→ SUPPLIED MATERIAL
*** Begin section ***

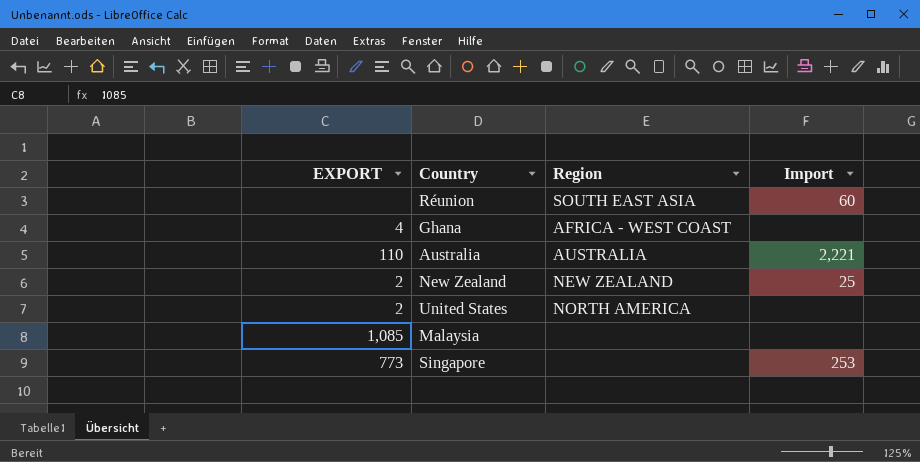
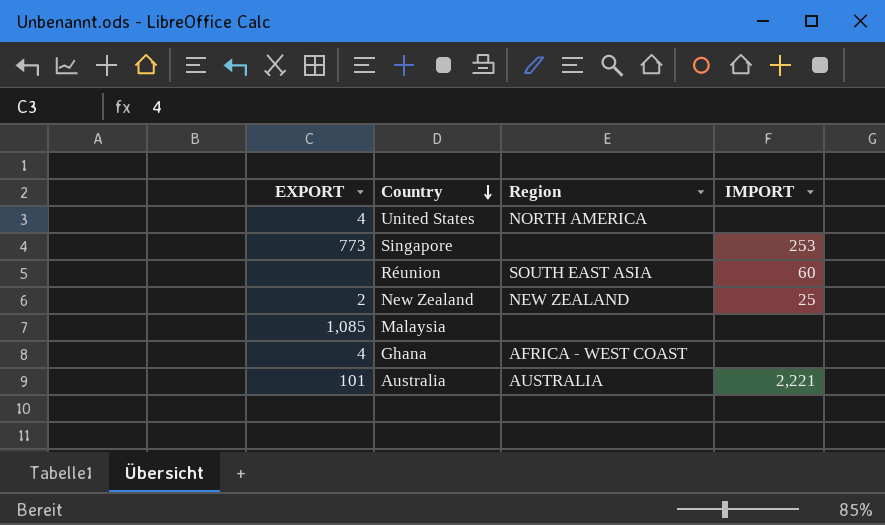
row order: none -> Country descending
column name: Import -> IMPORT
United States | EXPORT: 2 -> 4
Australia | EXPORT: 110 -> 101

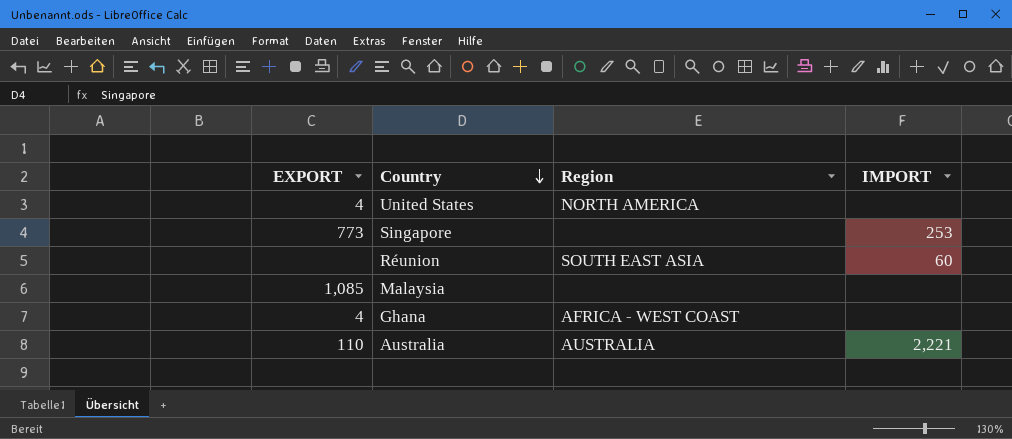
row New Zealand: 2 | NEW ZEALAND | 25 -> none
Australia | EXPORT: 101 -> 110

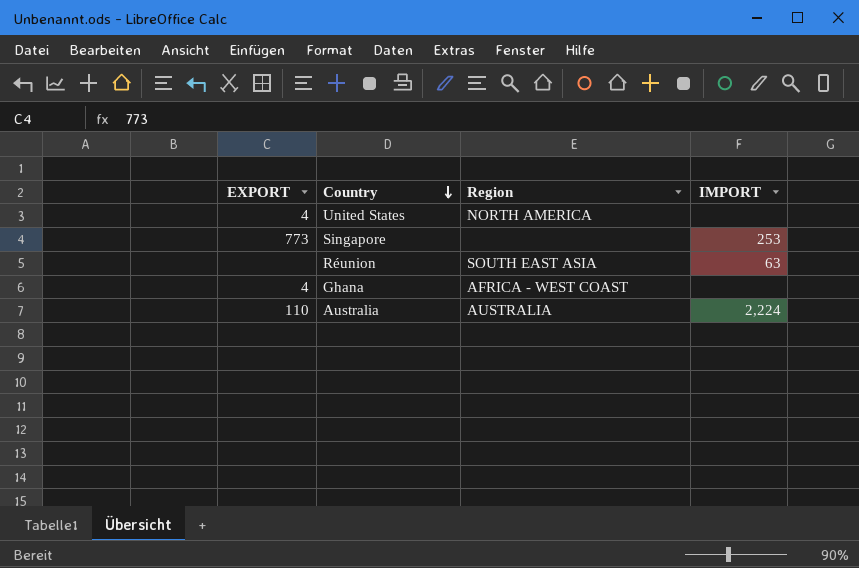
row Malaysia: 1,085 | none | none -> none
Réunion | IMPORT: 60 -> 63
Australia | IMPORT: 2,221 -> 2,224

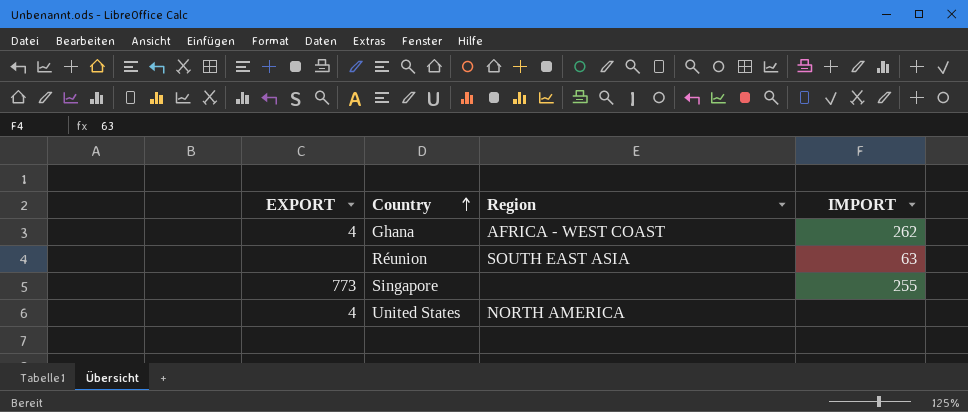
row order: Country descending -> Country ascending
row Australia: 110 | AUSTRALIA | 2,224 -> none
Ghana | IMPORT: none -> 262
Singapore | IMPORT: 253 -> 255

*** End section ***
*** Begin section ***

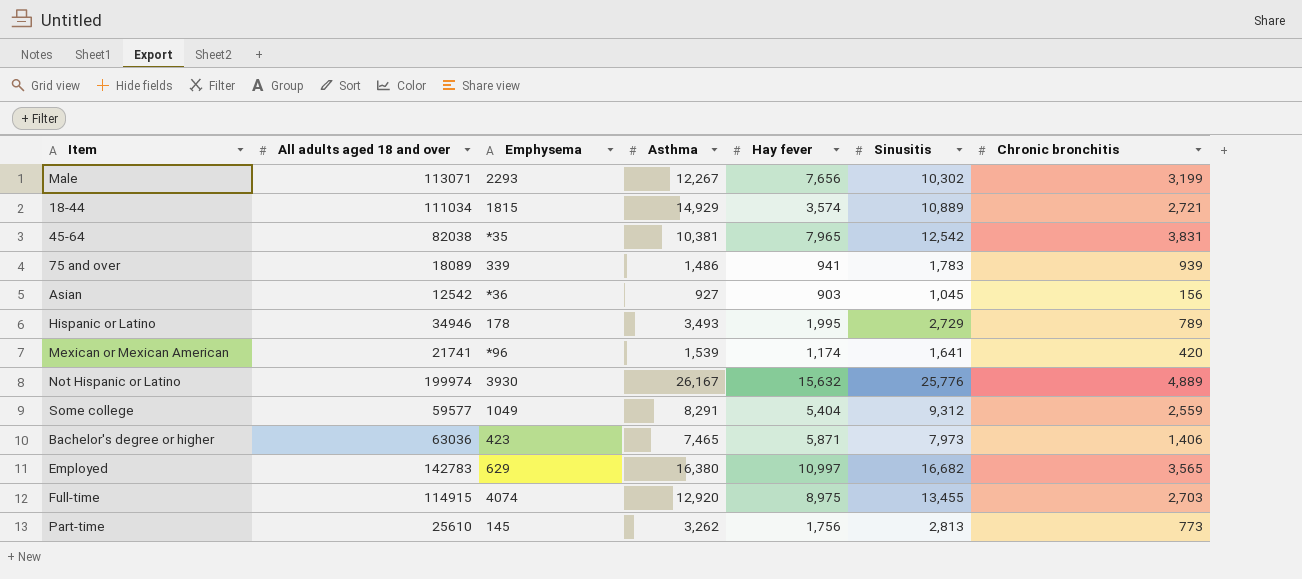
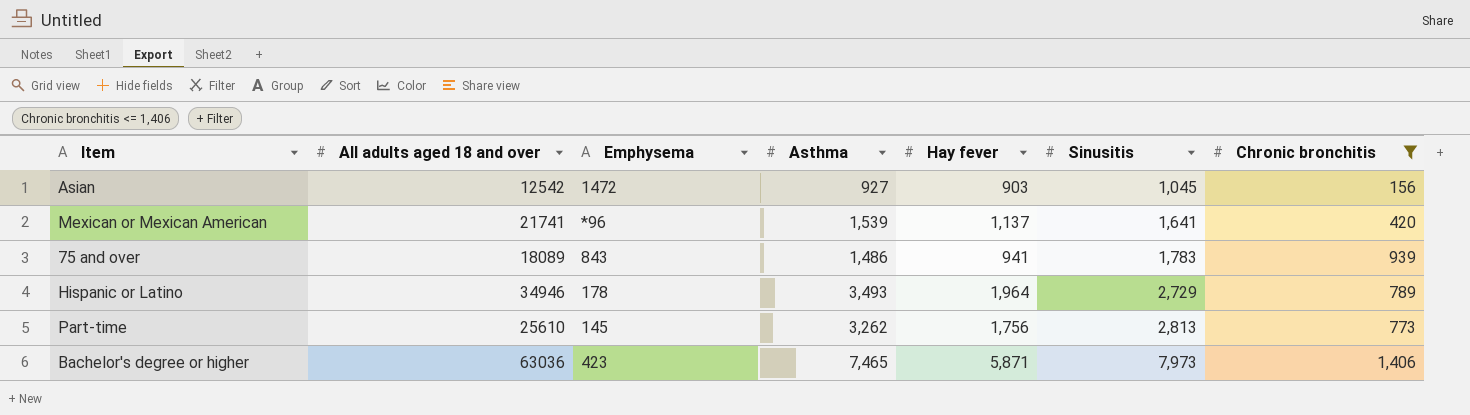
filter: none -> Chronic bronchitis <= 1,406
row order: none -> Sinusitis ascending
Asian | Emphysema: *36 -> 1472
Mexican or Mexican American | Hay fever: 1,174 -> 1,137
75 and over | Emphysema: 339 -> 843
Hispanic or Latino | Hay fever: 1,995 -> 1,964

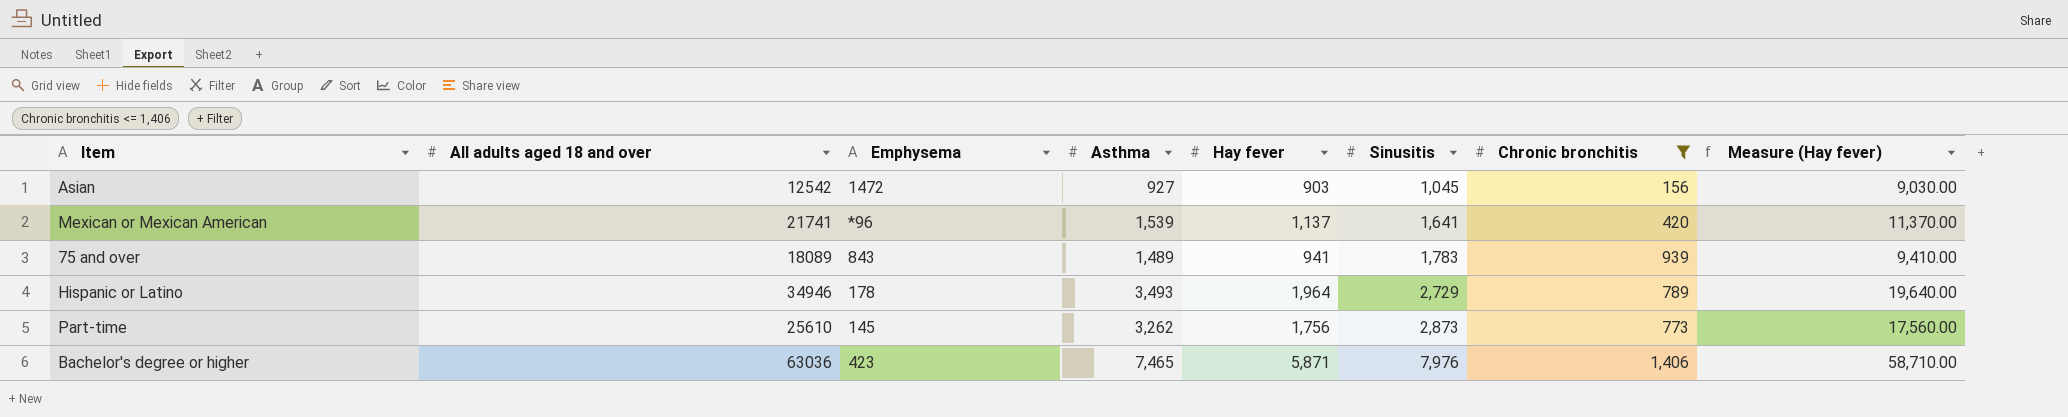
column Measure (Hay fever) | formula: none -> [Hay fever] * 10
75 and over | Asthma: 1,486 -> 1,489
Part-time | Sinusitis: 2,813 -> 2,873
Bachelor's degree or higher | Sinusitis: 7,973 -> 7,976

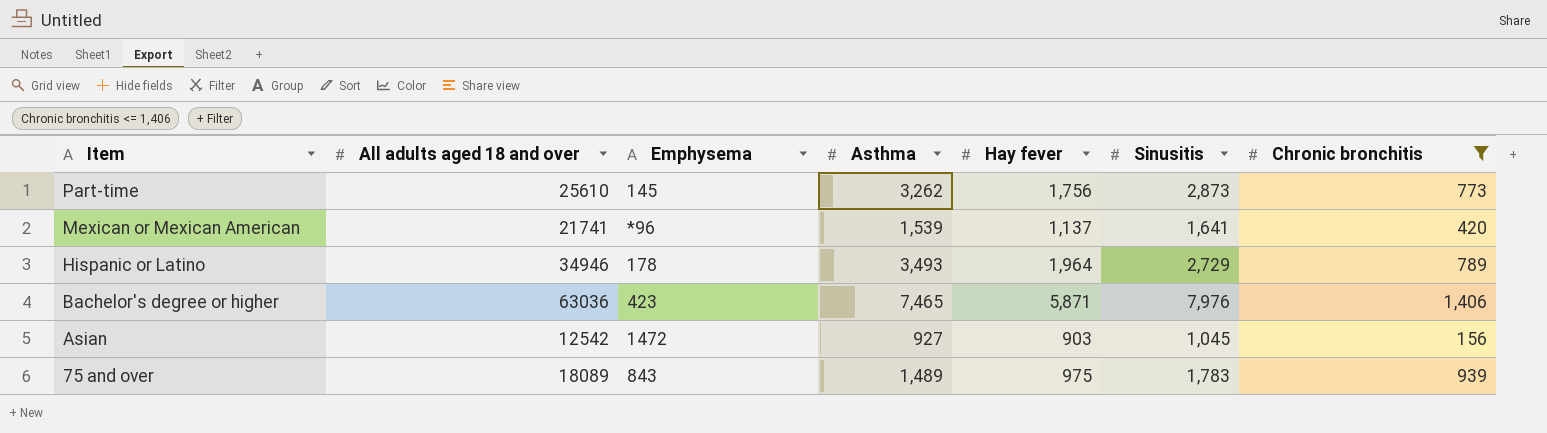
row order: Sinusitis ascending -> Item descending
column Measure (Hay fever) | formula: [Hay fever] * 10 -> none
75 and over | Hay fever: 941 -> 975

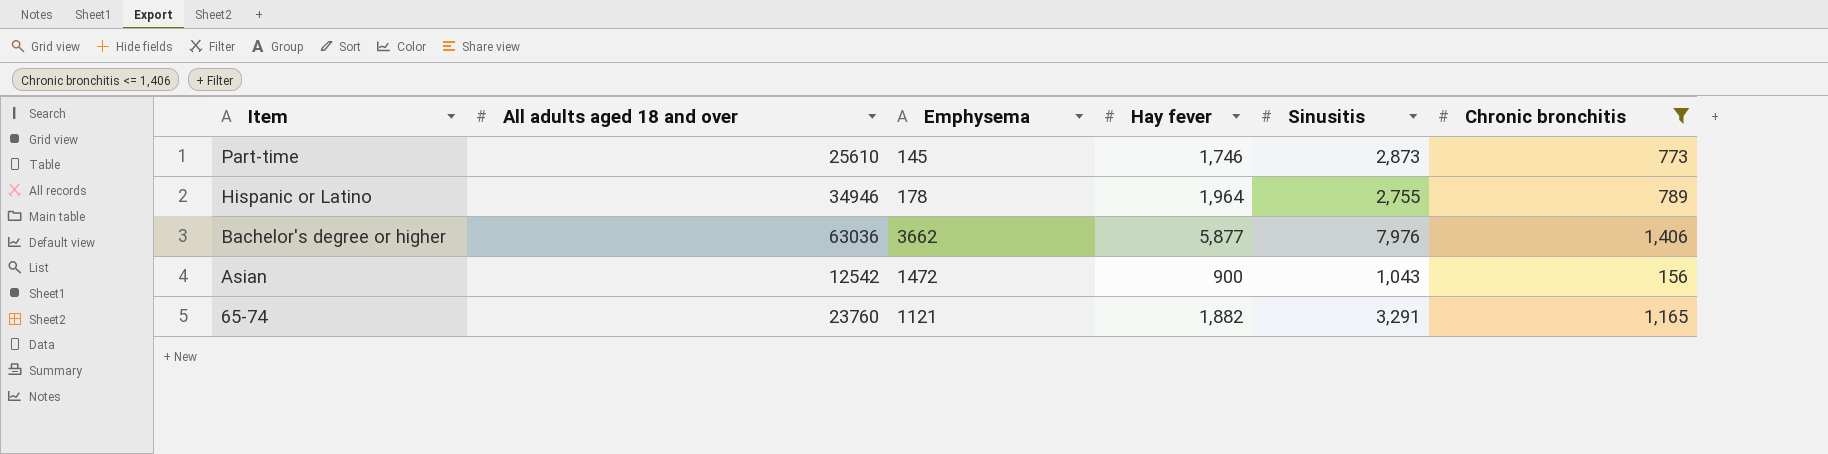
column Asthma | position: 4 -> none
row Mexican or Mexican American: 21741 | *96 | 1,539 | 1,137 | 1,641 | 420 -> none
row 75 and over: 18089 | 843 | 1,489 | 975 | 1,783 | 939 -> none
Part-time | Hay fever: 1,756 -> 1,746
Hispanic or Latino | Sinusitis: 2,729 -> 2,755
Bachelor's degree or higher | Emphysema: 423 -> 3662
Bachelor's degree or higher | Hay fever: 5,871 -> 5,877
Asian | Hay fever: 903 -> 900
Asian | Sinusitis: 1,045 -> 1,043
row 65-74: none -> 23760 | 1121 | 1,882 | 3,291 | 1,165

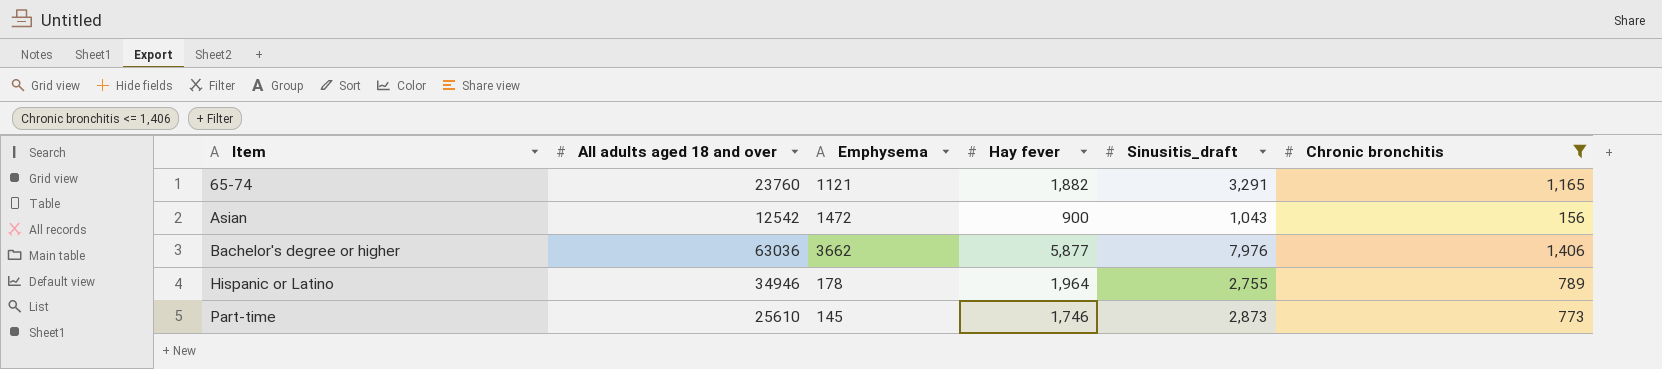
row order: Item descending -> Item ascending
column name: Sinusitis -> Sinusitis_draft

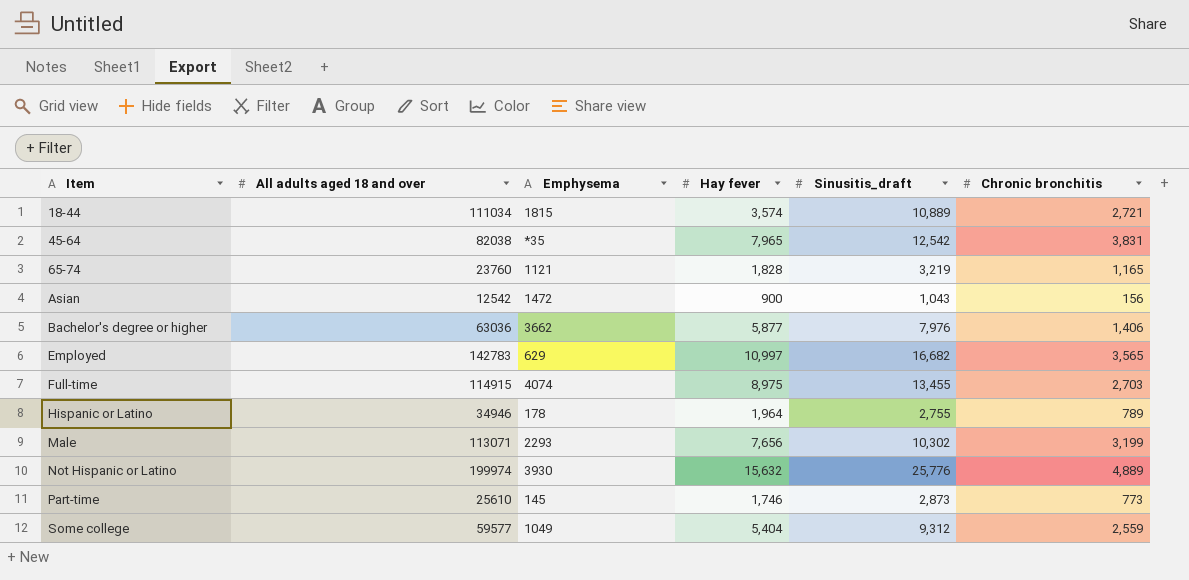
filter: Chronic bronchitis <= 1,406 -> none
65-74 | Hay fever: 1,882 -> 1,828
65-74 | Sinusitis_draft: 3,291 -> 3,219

*** End section ***

→ WHAT THE TASK REQUIRES
Check each line of the records for the word "name", then state how many lines have it, as a number only.

→ SOLUTION FOR THIS EXERCISE
2